### [Your assignment]
Please retype every entry, keeping each one exactly as written.

### [Source records]

- - - -

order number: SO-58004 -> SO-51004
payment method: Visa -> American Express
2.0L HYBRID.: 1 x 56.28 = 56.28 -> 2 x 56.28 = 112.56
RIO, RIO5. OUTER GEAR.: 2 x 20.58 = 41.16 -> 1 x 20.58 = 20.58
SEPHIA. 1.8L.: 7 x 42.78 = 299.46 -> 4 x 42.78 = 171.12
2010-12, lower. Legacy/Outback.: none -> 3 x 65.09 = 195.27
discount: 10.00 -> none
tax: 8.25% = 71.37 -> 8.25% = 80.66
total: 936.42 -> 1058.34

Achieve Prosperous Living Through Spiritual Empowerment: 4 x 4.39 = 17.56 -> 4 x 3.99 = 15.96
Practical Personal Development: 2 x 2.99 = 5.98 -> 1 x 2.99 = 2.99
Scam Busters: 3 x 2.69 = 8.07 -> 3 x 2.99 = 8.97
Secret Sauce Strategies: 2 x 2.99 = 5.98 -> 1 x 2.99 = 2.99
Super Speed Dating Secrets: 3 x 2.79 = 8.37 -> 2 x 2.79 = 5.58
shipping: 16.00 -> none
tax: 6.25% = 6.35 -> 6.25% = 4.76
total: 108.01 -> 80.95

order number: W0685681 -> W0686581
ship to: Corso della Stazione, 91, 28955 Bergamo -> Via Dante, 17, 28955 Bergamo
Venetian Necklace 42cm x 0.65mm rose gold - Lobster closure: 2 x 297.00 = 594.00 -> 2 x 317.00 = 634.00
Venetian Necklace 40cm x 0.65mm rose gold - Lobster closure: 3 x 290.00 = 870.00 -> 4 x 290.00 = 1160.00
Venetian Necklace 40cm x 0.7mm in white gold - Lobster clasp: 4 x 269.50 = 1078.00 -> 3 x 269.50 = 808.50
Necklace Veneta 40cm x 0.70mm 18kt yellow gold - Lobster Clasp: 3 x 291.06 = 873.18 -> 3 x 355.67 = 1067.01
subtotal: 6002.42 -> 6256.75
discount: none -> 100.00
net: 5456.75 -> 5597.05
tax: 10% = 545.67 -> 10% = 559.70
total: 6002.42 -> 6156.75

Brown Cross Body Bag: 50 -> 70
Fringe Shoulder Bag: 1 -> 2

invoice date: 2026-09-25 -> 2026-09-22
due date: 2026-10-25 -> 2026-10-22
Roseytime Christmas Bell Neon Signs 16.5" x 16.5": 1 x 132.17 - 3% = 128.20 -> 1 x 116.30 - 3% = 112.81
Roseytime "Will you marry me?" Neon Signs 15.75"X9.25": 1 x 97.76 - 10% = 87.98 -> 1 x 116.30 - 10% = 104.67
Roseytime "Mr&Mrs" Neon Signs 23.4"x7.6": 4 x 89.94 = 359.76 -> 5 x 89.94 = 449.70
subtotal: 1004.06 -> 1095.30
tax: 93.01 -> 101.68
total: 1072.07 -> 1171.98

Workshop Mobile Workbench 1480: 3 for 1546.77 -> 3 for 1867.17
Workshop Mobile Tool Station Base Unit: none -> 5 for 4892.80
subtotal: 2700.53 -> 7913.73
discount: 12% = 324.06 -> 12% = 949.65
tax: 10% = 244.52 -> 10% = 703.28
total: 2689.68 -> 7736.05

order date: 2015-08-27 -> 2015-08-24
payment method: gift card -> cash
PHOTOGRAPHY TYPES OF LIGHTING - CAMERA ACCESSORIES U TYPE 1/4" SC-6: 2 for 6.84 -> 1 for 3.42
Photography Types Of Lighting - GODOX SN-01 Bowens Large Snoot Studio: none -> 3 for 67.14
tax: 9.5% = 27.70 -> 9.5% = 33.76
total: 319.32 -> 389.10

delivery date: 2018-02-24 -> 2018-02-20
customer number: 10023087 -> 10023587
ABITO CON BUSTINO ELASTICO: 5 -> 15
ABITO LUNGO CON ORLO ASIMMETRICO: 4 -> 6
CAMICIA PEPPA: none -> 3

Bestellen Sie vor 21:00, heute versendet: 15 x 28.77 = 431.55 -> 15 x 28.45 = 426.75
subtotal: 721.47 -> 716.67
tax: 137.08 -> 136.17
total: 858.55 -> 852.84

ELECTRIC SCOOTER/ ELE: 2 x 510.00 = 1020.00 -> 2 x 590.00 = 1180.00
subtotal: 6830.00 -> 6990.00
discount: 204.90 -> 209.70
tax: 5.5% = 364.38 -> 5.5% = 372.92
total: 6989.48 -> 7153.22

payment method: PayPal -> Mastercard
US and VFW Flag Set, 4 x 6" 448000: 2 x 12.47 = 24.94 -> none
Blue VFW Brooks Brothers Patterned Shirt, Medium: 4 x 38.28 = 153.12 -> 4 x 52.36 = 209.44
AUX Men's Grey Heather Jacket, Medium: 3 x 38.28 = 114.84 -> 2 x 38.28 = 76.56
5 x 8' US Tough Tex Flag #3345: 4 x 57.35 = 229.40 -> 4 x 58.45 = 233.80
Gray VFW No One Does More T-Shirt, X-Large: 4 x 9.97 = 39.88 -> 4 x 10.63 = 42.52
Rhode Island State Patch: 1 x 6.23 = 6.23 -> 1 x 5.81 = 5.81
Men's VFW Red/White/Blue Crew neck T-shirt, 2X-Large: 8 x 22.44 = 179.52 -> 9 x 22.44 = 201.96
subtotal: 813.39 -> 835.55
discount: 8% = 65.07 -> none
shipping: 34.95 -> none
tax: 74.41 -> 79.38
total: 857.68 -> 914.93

- - - -

### [Response area]
order number: SO-58004 -> SO-51004
payment method: Visa -> American Express
2.0L HYBRID.: 1 x 56.28 = 56.28 -> 2 x 56.28 = 112.56
RIO, RIO5. OUTER GEAR.: 2 x 20.58 = 41.16 -> 1 x 20.58 = 20.58
SEPHIA. 1.8L.: 7 x 42.78 = 299.46 -> 4 x 42.78 = 171.12
2010-12, lower. Legacy/Outback.: none -> 3 x 65.09 = 195.27
discount: 10.00 -> none
tax: 8.25% = 71.37 -> 8.25% = 80.66
total: 936.42 -> 1058.34

Achieve Prosperous Living Through Spiritual Empowerment: 4 x 4.39 = 17.56 -> 4 x 3.99 = 15.96
Practical Personal Development: 2 x 2.99 = 5.98 -> 1 x 2.99 = 2.99
Scam Busters: 3 x 2.69 = 8.07 -> 3 x 2.99 = 8.97
Secret Sauce Strategies: 2 x 2.99 = 5.98 -> 1 x 2.99 = 2.99
Super Speed Dating Secrets: 3 x 2.79 = 8.37 -> 2 x 2.79 = 5.58
shipping: 16.00 -> none
tax: 6.25% = 6.35 -> 6.25% = 4.76
total: 108.01 -> 80.95

order number: W0685681 -> W0686581
ship to: Corso della Stazione, 91, 28955 Bergamo -> Via Dante, 17, 28955 Bergamo
Venetian Necklace 42cm x 0.65mm rose gold - Lobster closure: 2 x 297.00 = 594.00 -> 2 x 317.00 = 634.00
Venetian Necklace 40cm x 0.65mm rose gold - Lobster closure: 3 x 290.00 = 870.00 -> 4 x 290.00 = 1160.00
Venetian Necklace 40cm x 0.7mm in white gold - Lobster clasp: 4 x 269.50 = 1078.00 -> 3 x 269.50 = 808.50
Necklace Veneta 40cm x 0.70mm 18kt yellow gold - Lobster Clasp: 3 x 291.06 = 873.18 -> 3 x 355.67 = 1067.01
subtotal: 6002.42 -> 6256.75
discount: none -> 100.00
net: 5456.75 -> 5597.05
tax: 10% = 545.67 -> 10% = 559.70
total: 6002.42 -> 6156.75

Brown Cross Body Bag: 50 -> 70
Fringe Shoulder Bag: 1 -> 2

invoice date: 2026-09-25 -> 2026-09-22
due date: 2026-10-25 -> 2026-10-22
Roseytime Christmas Bell Neon Signs 16.5" x 16.5": 1 x 132.17 - 3% = 128.20 -> 1 x 116.30 - 3% = 112.81
Roseytime "Will you marry me?" Neon Signs 15.75"X9.25": 1 x 97.76 - 10% = 87.98 -> 1 x 116.30 - 10% = 104.67
Roseytime "Mr&Mrs" Neon Signs 23.4"x7.6": 4 x 89.94 = 359.76 -> 5 x 89.94 = 449.70
subtotal: 1004.06 -> 1095.30
tax: 93.01 -> 101.68
total: 1072.07 -> 1171.98

Workshop Mobile Workbench 1480: 3 for 1546.77 -> 3 for 1867.17
Workshop Mobile Tool Station Base Unit: none -> 5 for 4892.80
subtotal: 2700.53 -> 7913.73
discount: 12% = 324.06 -> 12% = 949.65
tax: 10% = 244.52 -> 10% = 703.28
total: 2689.68 -> 7736.05

order date: 2015-08-27 -> 2015-08-24
payment method: gift card -> cash
PHOTOGRAPHY TYPES OF LIGHTING - CAMERA ACCESSORIES U TYPE 1/4" SC-6: 2 for 6.84 -> 1 for 3.42
Photography Types Of Lighting - GODOX SN-01 Bowens Large Snoot Studio: none -> 3 for 67.14
tax: 9.5% = 27.70 -> 9.5% = 33.76
total: 319.32 -> 389.10

delivery date: 2018-02-24 -> 2018-02-20
customer number: 10023087 -> 10023587
ABITO CON BUSTINO ELASTICO: 5 -> 15
ABITO LUNGO CON ORLO ASIMMETRICO: 4 -> 6
CAMICIA PEPPA: none -> 3

Bestellen Sie vor 21:00, heute versendet: 15 x 28.77 = 431.55 -> 15 x 28.45 = 426.75
subtotal: 721.47 -> 716.67
tax: 137.08 -> 136.17
total: 858.55 -> 852.84

ELECTRIC SCOOTER/ ELE: 2 x 510.00 = 1020.00 -> 2 x 590.00 = 1180.00
subtotal: 6830.00 -> 6990.00
discount: 204.90 -> 209.70
tax: 5.5% = 364.38 -> 5.5% = 372.92
total: 6989.48 -> 7153.22

payment method: PayPal -> Mastercard
US and VFW Flag Set, 4 x 6" 448000: 2 x 12.47 = 24.94 -> none
Blue VFW Brooks Brothers Patterned Shirt, Medium: 4 x 38.28 = 153.12 -> 4 x 52.36 = 209.44
AUX Men's Grey Heather Jacket, Medium: 3 x 38.28 = 114.84 -> 2 x 38.28 = 76.56
5 x 8' US Tough Tex Flag #3345: 4 x 57.35 = 229.40 -> 4 x 58.45 = 233.80
Gray VFW No One Does More T-Shirt, X-Large: 4 x 9.97 = 39.88 -> 4 x 10.63 = 42.52
Rhode Island State Patch: 1 x 6.23 = 6.23 -> 1 x 5.81 = 5.81
Men's VFW Red/White/Blue Crew neck T-shirt, 2X-Large: 8 x 22.44 = 179.52 -> 9 x 22.44 = 201.96
subtotal: 813.39 -> 835.55
discount: 8% = 65.07 -> none
shipping: 34.95 -> none
tax: 74.41 -> 79.38
total: 857.68 -> 914.93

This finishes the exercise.